* SOURCE RECORDS:
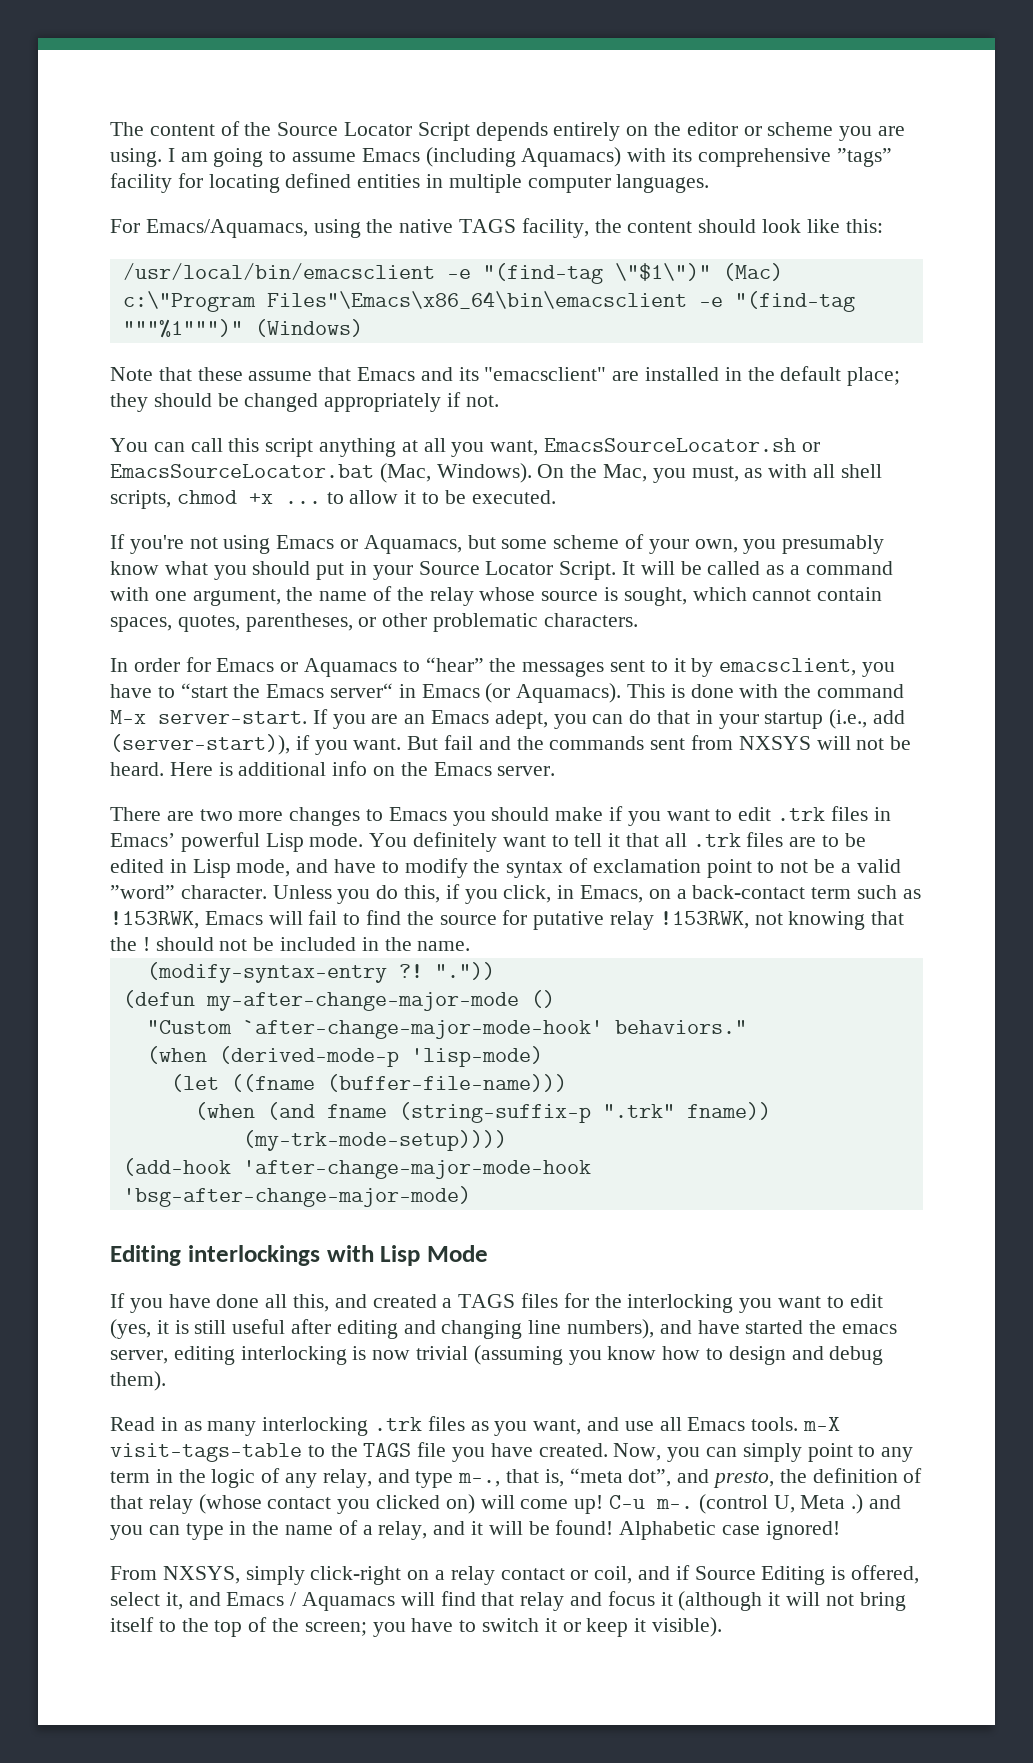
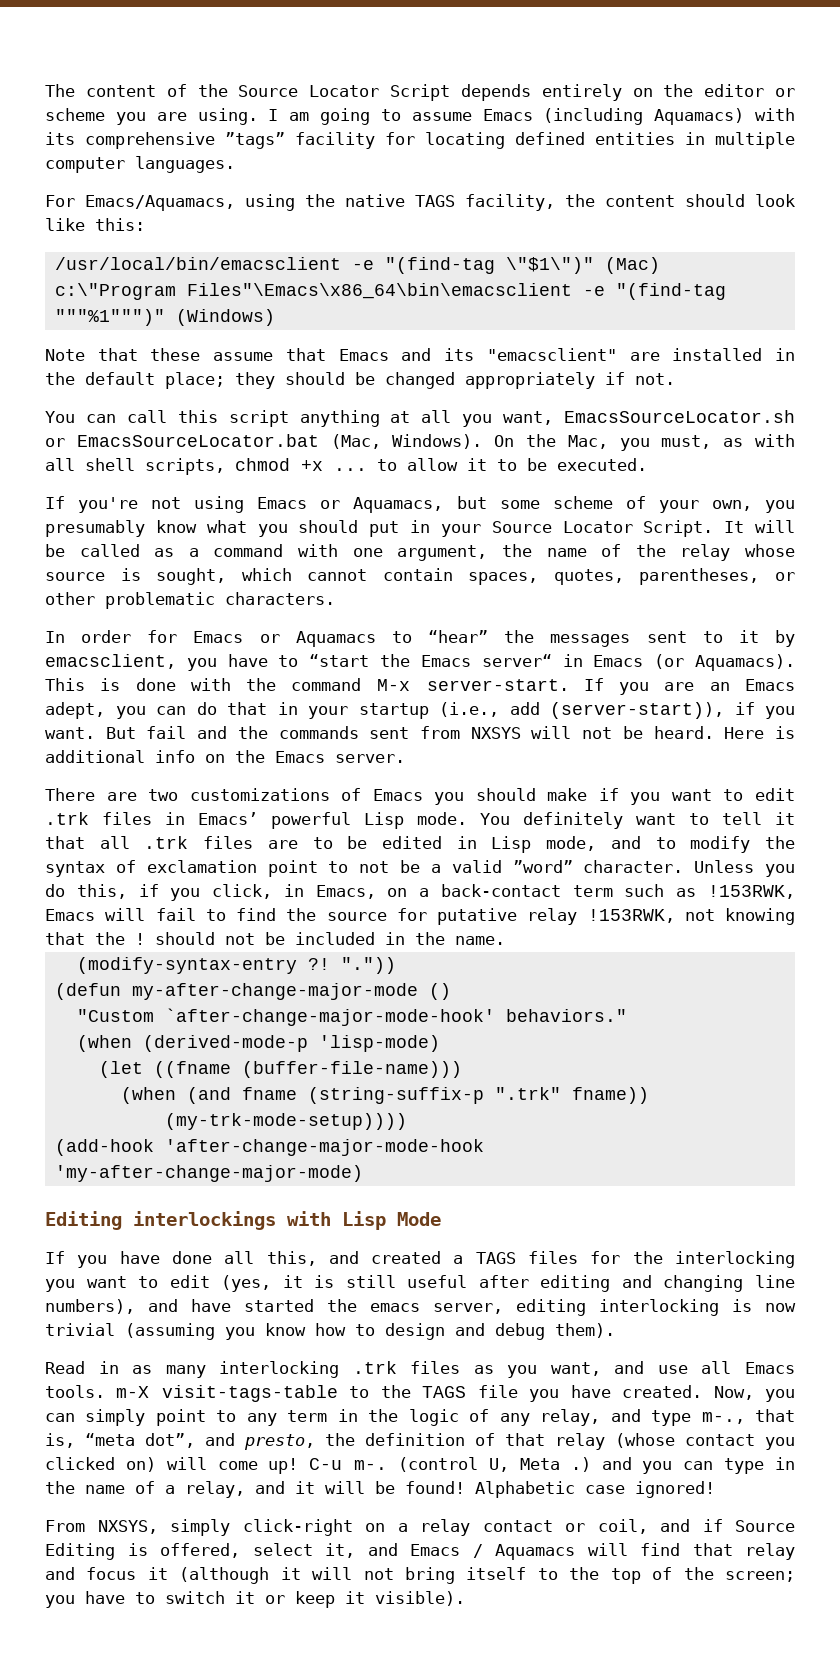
[238,807,384,826] more changes to -> [189,788,362,801] customizations of
[334,859,377,873] have -> (641, 842) none
[122,1186,471,1207] 'bsg-after-change-major-mode) -> [54,1165,363,1182] 'my-after-change-major-mode)

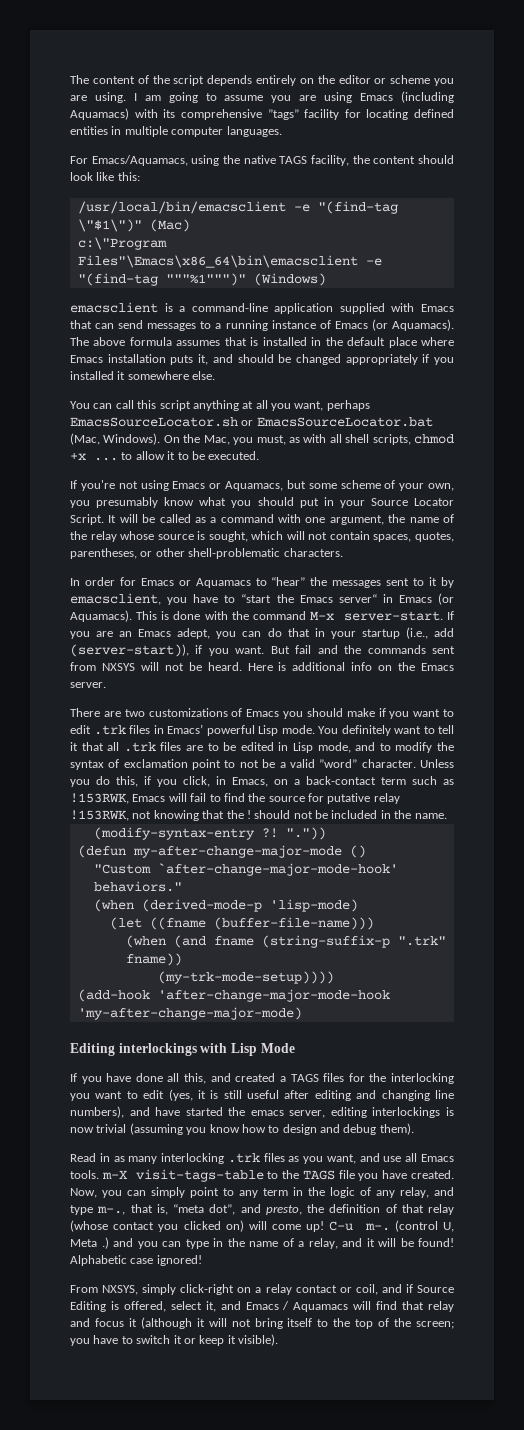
[238,84,450,101] Source Locator Script -> [173,75,205,86] script
(472, 116) none -> [271,92,353,103] you are using
[45,348,796,361] [45,372,275,389] Note that these assume that Emacs and its "emacsclient" are installed in the default place; they -> [70,302,454,314] [70,319,454,331] [70,337,455,348] [70,354,233,365] emacsclient is a command-line application supplied with Emacs that can send messages to a running instance of Emacs (or Aquamacs). The above formula assumes that is installed in the default place where Emacs installation puts it, and
[635,373,675,385] not. -> [433,357,454,365] [70,371,216,380] you installed it somewhere else.
(554, 418) none -> [326,400,370,411] perhaps
[307,569,368,581] cannot -> [286,531,328,540] will not
[105,592,215,609] problematic -> [188,548,281,559] shell-problematic
[599,1299,719,1316] interlocking -> [372,1107,441,1118] interlockings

* WHAT TO WORK ON:
Repeat exactly and only the lines from the one holding "[334,859,377,873] have -> (641, 842) none" through the final line of the entries; no pictures.

* REPLY:
[334,859,377,873] have -> (641, 842) none
[122,1186,471,1207] 'bsg-after-change-major-mode) -> [54,1165,363,1182] 'my-after-change-major-mode)

[238,84,450,101] Source Locator Script -> [173,75,205,86] script
(472, 116) none -> [271,92,353,103] you are using
[45,348,796,361] [45,372,275,389] Note that these assume that Emacs and its "emacsclient" are installed in the default place; they -> [70,302,454,314] [70,319,454,331] [70,337,455,348] [70,354,233,365] emacsclient is a command-line application supplied with Emacs that can send messages to a running instance of Emacs (or Aquamacs). The above formula assumes that is installed in the default place where Emacs installation puts it, and
[635,373,675,385] not. -> [433,357,454,365] [70,371,216,380] you installed it somewhere else.
(554, 418) none -> [326,400,370,411] perhaps
[307,569,368,581] cannot -> [286,531,328,540] will not
[105,592,215,609] problematic -> [188,548,281,559] shell-problematic
[599,1299,719,1316] interlocking -> [372,1107,441,1118] interlockings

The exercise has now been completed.